パソコンの勉強と、西洋絵画や廃墟趣味について思うこと。
 




前回はパサージュが建設された時代と性風俗について書いたが、パサージュの特色はもちろんそういったことのみならず、人々を惹きつけたブティックやレストラン、小物を売る店、ダンスホールや小劇場といった施設が入っていたことも大いなる呼び物の役割を果していた。


玩具と子ども服を扱う店パン・デピスの前の木馬









右の壁面にミュゼ・グレヴィンの入口をさす蝋の指が

カメラの具合で写りこそ暗めになっているが、12時ごろのパサージュ・ジュフロワはもっと明るい。

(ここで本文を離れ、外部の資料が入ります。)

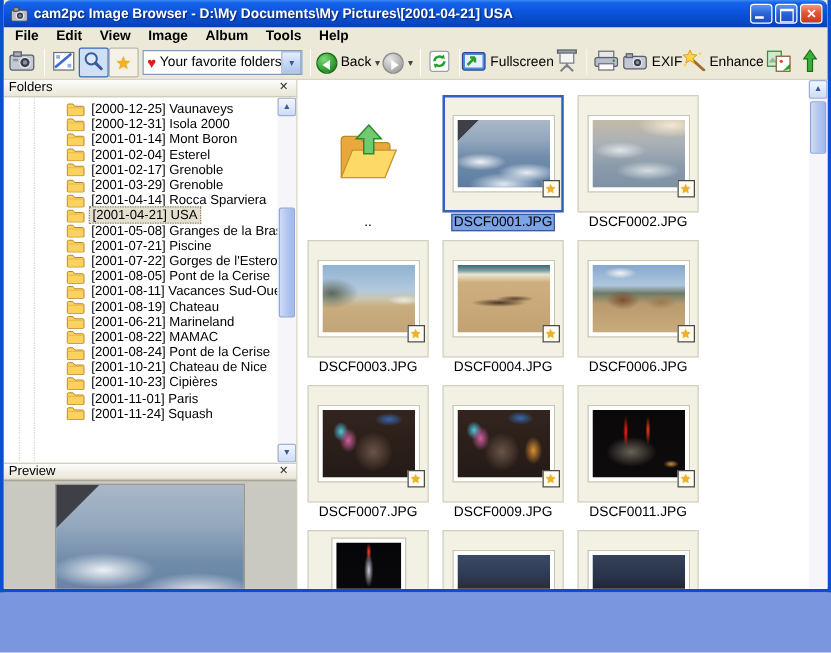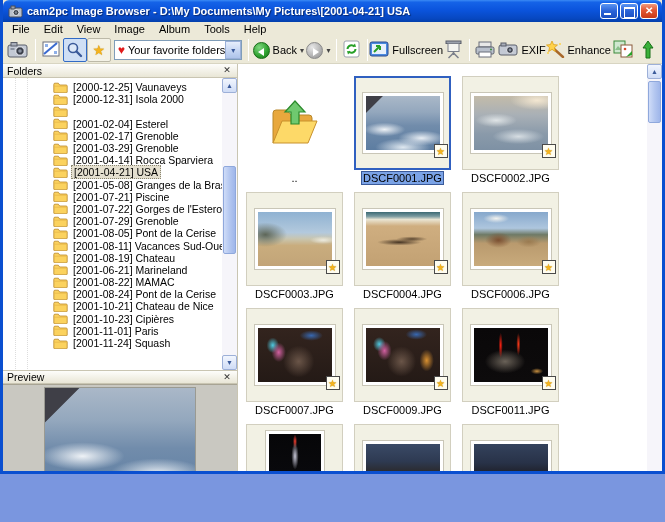--- a/index.html
+++ b/index.html
@@ -22,21 +22,21 @@
     background:linear-gradient(180deg,#5a95f2 0%,#2a63d8 50%,#1c4fc0 100%); }
   .win-btn.close { background:linear-gradient(180deg,#f29a7c 0%,#e25633 45%,#c93a17 100%); }
   .win-btn.min::before { content:""; position:absolute; left:3px; bottom:3px; width:7px; height:2px; background:#fff; }
   .win-btn.max::before { content:""; position:absolute; left:3px; top:3px; width:9px; height:8px;
     border:1px solid #fff; border-top-width:2px; }
   .win-btn.close::before { content:"✕"; color:#fff; font-size:10px; font-weight:bold;
     position:absolute; left:4px; top:1px; }
 
   
   .menubar { height:15px; display:flex; align-items:center; padding-left:2px; background:#ece9d8; }
-  .menu-item { padding:0 7px; height:15px; line-height:15px; cursor:default; }
+  .menu-item { padding:0 7px; height:15px; line-height:15px; cursor:default;font-weight:bold; }
 
   
   .toolbar { height:27px; display:flex; align-items:center; padding:0 2px; background:#ece9d8;
     border-bottom:1px solid #d8d5c2; }
   .tbtn { height:24px; min-width:24px; display:flex; align-items:center; justify-content:center;
     gap:3px; padding:0 3px; border:1px solid transparent; border-radius:2px; cursor:default; }
   .tbtn.pressed { border:1px solid #316ac5; background:#cfdff5; }
   .tbtn.outlined { border:1px solid #bcb9a8; background:#f4f2e6; }
   .tbtn .lbl { font-size:11px; white-space:nowrap; }
   .tsep { width:1px; height:22px; background:#c9c5b2; border-right:1px solid #fff; margin:0 3px; flex:0 0 auto; }
@@ -54,21 +54,21 @@
   .combo .heart { color:#e11b1b; font-size:12px; padding:0 3px; }
   .combo .combo-text { flex:1; font-size:11px; white-space:nowrap; overflow:hidden; }
   .combo .drop { width:16px; height:18px; display:flex; align-items:center; justify-content:center;
     background:linear-gradient(180deg,#e6eefb 0%,#c8d8f4 50%,#aec4ea 100%); border:1px solid #9ab0d8;
     font-size:8px; color:#3a5a9a; }
   .ticon { flex:0 0 auto; }
 
   
   .content { display:flex; height:438px; background:#ece9d8; }
   .left-pane { width:235px; flex:0 0 auto; display:flex; flex-direction:column; border-right:1px solid #c9c5b2; }
-  .panel-header { height:14px; display:flex; align-items:center; padding:0 4px;
+  .panel-header { height:14px; display:flex; align-items:flex-start; padding:0 4px;
     background:linear-gradient(180deg,#fdfdfb 0%,#e9e6d6 100%); border-bottom:1px solid #c9c5b2;
     font-size:10.5px; }
   .panel-header .ph-title { flex:1; }
   .panel-close { width:12px; height:11px; text-align:center; line-height:10px; font-size:9px; color:#333; cursor:default; }
 
   .tree-wrap { position:relative; height:292px; background:#fff; overflow:hidden; }
   .tree { position:absolute; inset:0 15px 0 0; overflow:hidden; padding-top:3px;
     background-image: repeating-linear-gradient(180deg,#ddd 0 1px,transparent 1px 2px),
                       repeating-linear-gradient(180deg,#ddd 0 1px,transparent 1px 2px);
     background-size:1px 100%,1px 100%; background-position:12px 0,24px 0; background-repeat:no-repeat; }
@@ -364,20 +364,21 @@
                   <path d="M.8 10 V2.5 q0-1.3 1.1-1.3 h3.4 l1.4 1.8 h6.4 q1.1 0 1.1 1.1 V10 q0 .8-.9 .8 H1.7 q-.9 0-.9-.8 z" fill="#fbd25e" stroke="#b8872a" stroke-width=".8"></path>
                   <path d="M.9 4.2 h13.3" stroke="#e8b84a" stroke-width=".8"></path>
                 </svg></span>
               <span class="tree-label">[2000-12-31] Isola 2000</span>
             </div>
             <div class="tree-item">
               <span class="tree-folder-icon"><svg width="15" height="11" viewBox="0 0 15 11">
                   <path d="M.8 10 V2.5 q0-1.3 1.1-1.3 h3.4 l1.4 1.8 h6.4 q1.1 0 1.1 1.1 V10 q0 .8-.9 .8 H1.7 q-.9 0-.9-.8 z" fill="#fbd25e" stroke="#b8872a" stroke-width=".8"></path>
                   <path d="M.9 4.2 h13.3" stroke="#e8b84a" stroke-width=".8"></path>
                 </svg></span>
+              <span class="tree-label">[2001-01-14] Mont Boron</span>
             </div>
             <div class="tree-item">
               <span class="tree-folder-icon"><svg width="15" height="11" viewBox="0 0 15 11">
                   <path d="M.8 10 V2.5 q0-1.3 1.1-1.3 h3.4 l1.4 1.8 h6.4 q1.1 0 1.1 1.1 V10 q0 .8-.9 .8 H1.7 q-.9 0-.9-.8 z" fill="#fbd25e" stroke="#b8872a" stroke-width=".8"></path>
                   <path d="M.9 4.2 h13.3" stroke="#e8b84a" stroke-width=".8"></path>
                 </svg></span>
               <span class="tree-label">[2001-02-04] Esterel</span>
             </div>
             <div class="tree-item">
               <span class="tree-folder-icon"><svg width="15" height="11" viewBox="0 0 15 11">
@@ -420,27 +421,20 @@
                   <path d="M.9 4.2 h13.3" stroke="#e8b84a" stroke-width=".8"></path>
                 </svg></span>
               <span class="tree-label">[2001-07-21] Piscine</span>
             </div>
             <div class="tree-item">
               <span class="tree-folder-icon"><svg width="15" height="11" viewBox="0 0 15 11">
                   <path d="M.8 10 V2.5 q0-1.3 1.1-1.3 h3.4 l1.4 1.8 h6.4 q1.1 0 1.1 1.1 V10 q0 .8-.9 .8 H1.7 q-.9 0-.9-.8 z" fill="#fbd25e" stroke="#b8872a" stroke-width=".8"></path>
                   <path d="M.9 4.2 h13.3" stroke="#e8b84a" stroke-width=".8"></path>
                 </svg></span>
               <span class="tree-label">[2001-07-22] Gorges de l'Esteron</span>
-            </div>
-            <div class="tree-item">
-              <span class="tree-folder-icon"><svg width="15" height="11" viewBox="0 0 15 11">
-                  <path d="M.8 10 V2.5 q0-1.3 1.1-1.3 h3.4 l1.4 1.8 h6.4 q1.1 0 1.1 1.1 V10 q0 .8-.9 .8 H1.7 q-.9 0-.9-.8 z" fill="#fbd25e" stroke="#b8872a" stroke-width=".8"></path>
-                  <path d="M.9 4.2 h13.3" stroke="#e8b84a" stroke-width=".8"></path>
-                </svg></span>
-              <span class="tree-label">[2001-07-29] Grenoble</span>
             </div>
             <div class="tree-item">
               <span class="tree-folder-icon"><svg width="15" height="11" viewBox="0 0 15 11">
                   <path d="M.8 10 V2.5 q0-1.3 1.1-1.3 h3.4 l1.4 1.8 h6.4 q1.1 0 1.1 1.1 V10 q0 .8-.9 .8 H1.7 q-.9 0-.9-.8 z" fill="#fbd25e" stroke="#b8872a" stroke-width=".8"></path>
                   <path d="M.9 4.2 h13.3" stroke="#e8b84a" stroke-width=".8"></path>
                 </svg></span>
               <span class="tree-label">[2001-08-05] Pont de la Cerise</span>
             </div>
             <div class="tree-item">
               <span class="tree-folder-icon"><svg width="15" height="11" viewBox="0 0 15 11">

ところで、パサージュ・ジュフロワのジュフロワとは建築家の名前である。開発母体となった共同出資会社パサージュ・ジュフロワ社の一員である。この建築家の父親はジュフロワ・ダバンス侯爵で、蒸気船を発明していた。侯爵は同じ時期に蒸気船を発明していたフルトンという人物に特許競争で負けたという。


モンマルトル大通り側の入口

ここには19世紀始めまで5階建ての建物があり、トルコ大使館が入居していた。その建物はロシアの富豪の所有となり、1820年代にはオペラ座などグラン・ブールヴァールに面する劇場の俳優や歌手が多く住んだという。1836年にその建物は取り壊され、大きなホテルが建設された。パサージュ・ジュフロワはその大きなホテル(現在はホテル・ロンスレー)のファザードの真ん中を貫通するかたちで開通することとなった。
パサージュ・ジュフロワはグラン・ブールヴァールがヨーロッパ全体の「盛り場」として君臨していた第二帝政から第三共和政の前半にかけての時期、最も繁盛した。この写真の入口を描いた19世紀中ごろの風俗版画には、入口で渋滞している群集がしばしば描かれているという。
しかし、第一次大戦のせいでグラン・ブールヴァールが衰退すると、それと繁栄と軌を一にしていたパサージュ・ジュフロワも衰退の一途をたどった。建設資材の進化が進んだ中でつくられ多くの人を呼び込んだパサージュ・ジュフロワではあったが、人通りが少なくてもやっていける業種のテナントが入るようになる。しかし、パサージュ自体は取り壊しや後の時代の改修を経ることなく、当時のままの時代の繁栄に取り残された夢の痕跡を残すことになったという。
画像は単調なカメラワークをさらしているが、パサージュ・ジュフロワについてはたしかに古いSF映画を見るような感じで歩いたことを思い出す。パリの大改造がなされる前、デパートが出現する前に建てられた、誰もが気軽に通れ、それでいて目新しい建築で、今のような舗装などされていないパリの雨の日でも買い物を楽しむことができ、たいした目的がなくともぶらぶらでき、待ち合わせに利用でき、「出会い」を期待できる場として、当時は絶好の場所だったのだ。過去のパサージュの姿を記録した図版などが載っている解説書を見ながらではあったが、たしかに自分の足で歩いたなら19世紀の一端を感じとれそうな場所であった。